A typical aspect of the primitive “philosophy of common sense” (Gramsci, 1999, p.
640) is its unsystematic, eclectic, contradictory character, based on the sediment left
by previous experiences, which “offers practical orientation to the respective strata”
(Scherrer, 2007, p. 74). This orientation allows people to undertake interpretations
of the world and to carry out and legitimate their own actions. Education (social and
academic) is supposed to counteract common sense through the political/ethical,
cultural and ideological production of meaning. Following the basic intention of
his work, Gramsci presented the interplay of social and academic education as a
sphere which gives shape to society, in which hegemony and counter-hegemony can
be produced simultaneously. Thus, education operates in an ideologically charged
terrain within civil society – intrinsically the realm of pedagogy, which Gramsci,
assuming a mutually influential, interpersonal teacher-student relationship,
constructed as a structural relationship of society as a whole (Merkens, 2004, p. 8).
Education (both social and academic) aims at forming, shaping and developing
individuals who are meant to correspond to the conception, dominant ideas and
ideological foundations of the society in which they operate. In this sense, education
contributes to the production of hegemony, whereby the pedagogical relationship
represents a key political means of regulation.
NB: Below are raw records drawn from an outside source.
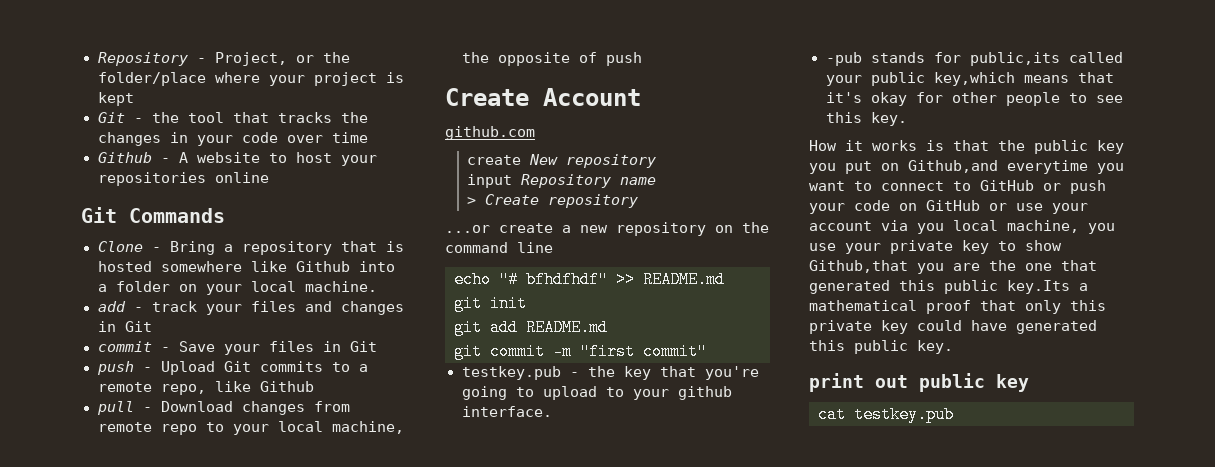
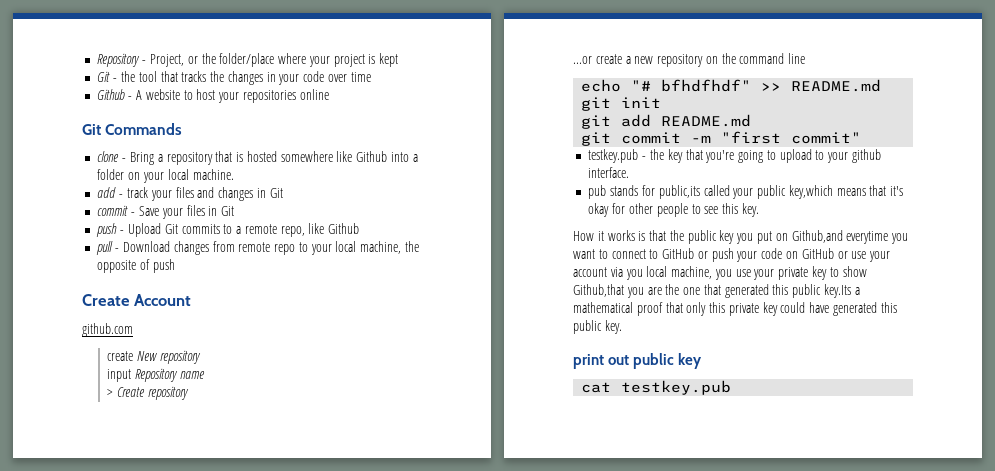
[97,241,143,252] Clone -> [97,151,120,162] clone
[825,52,862,66] -pub -> [588,185,607,199] pub

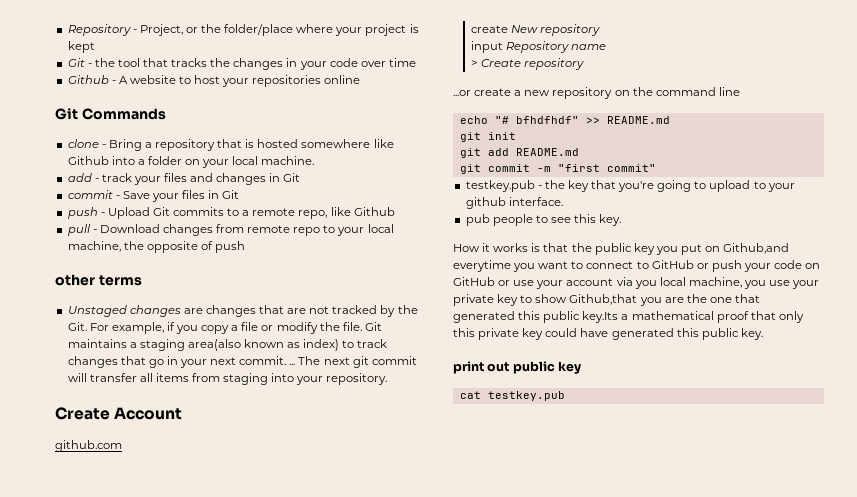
(175, 266) none -> [55,274,142,286] [67,305,418,317] [67,322,382,334] [67,339,388,351] [67,356,417,368] [67,373,388,385] // other terms // Unstaged changes are changes that are not tracked by the Git. For example, if you copy a file or modify the file. Git maintains a staging area(also known as index) to track changes that go in your next commit. ... The next git commit will transfer all items from staging into your repository.
[610,185,904,199] [588,203,653,217] stands for public,its called your public key,which means that it's okay for other -> (490, 220) none

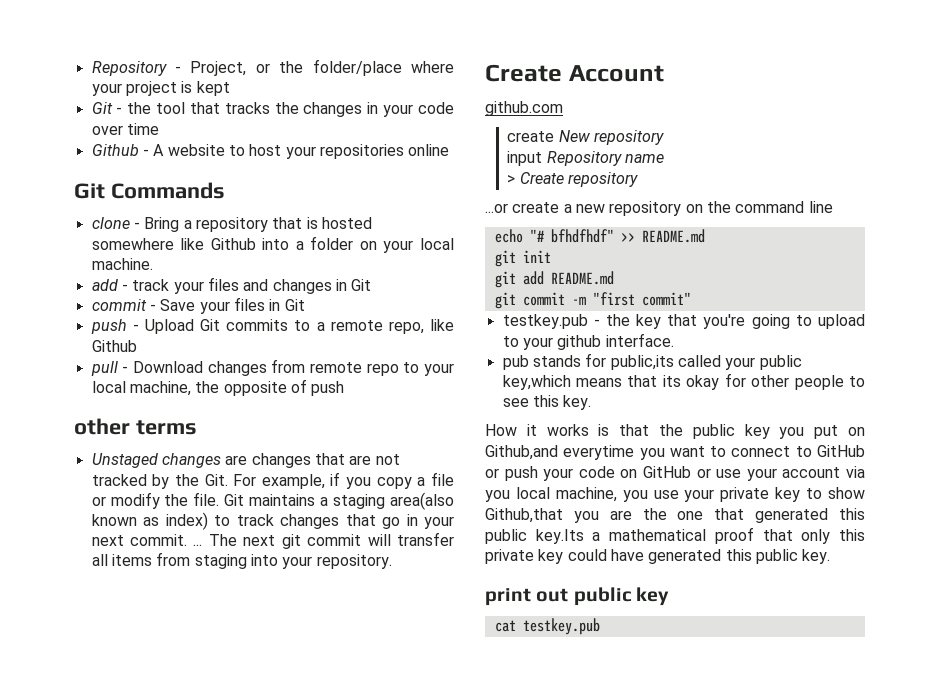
(490, 220) none -> [532,353,802,370] [502,373,790,390] stands for public,its called your public key,which means that its okay for other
With recourse to reformatory
pedagogical approaches of his time, and to Marx’s theses on Feuerbach, Gramsci
nonetheless emphasized the dialectics of the pedagogical relationship, in which
he saw potential for counter-hegemonic projects, since one is meant to strive to
“be one’s own guide, refusing to accept passively and supinely from outside the
moulding of one’s personality” (Gramsci, 1999, p. 627).
On the way to this critical understanding of maturity and autonomy, growing
individuals must first be educated in such a way that they become fit for society, i.e.
capable of operating in society such as it exists, in order to ensure that people are
able to cope with the challenges of their particular society. For this they must process
the conditions of social conformity in an act of “know thyself” (Gramsci, 1999, p.
628), reflecting in a distanced, critical way on how their own self has become what
it is. This approach is necessary because people are unable to develop a critically
coherent understanding of the world if they do not make themselves aware of the
totality of relationships whose “connection centre” they are (Gramsci, 1999, p.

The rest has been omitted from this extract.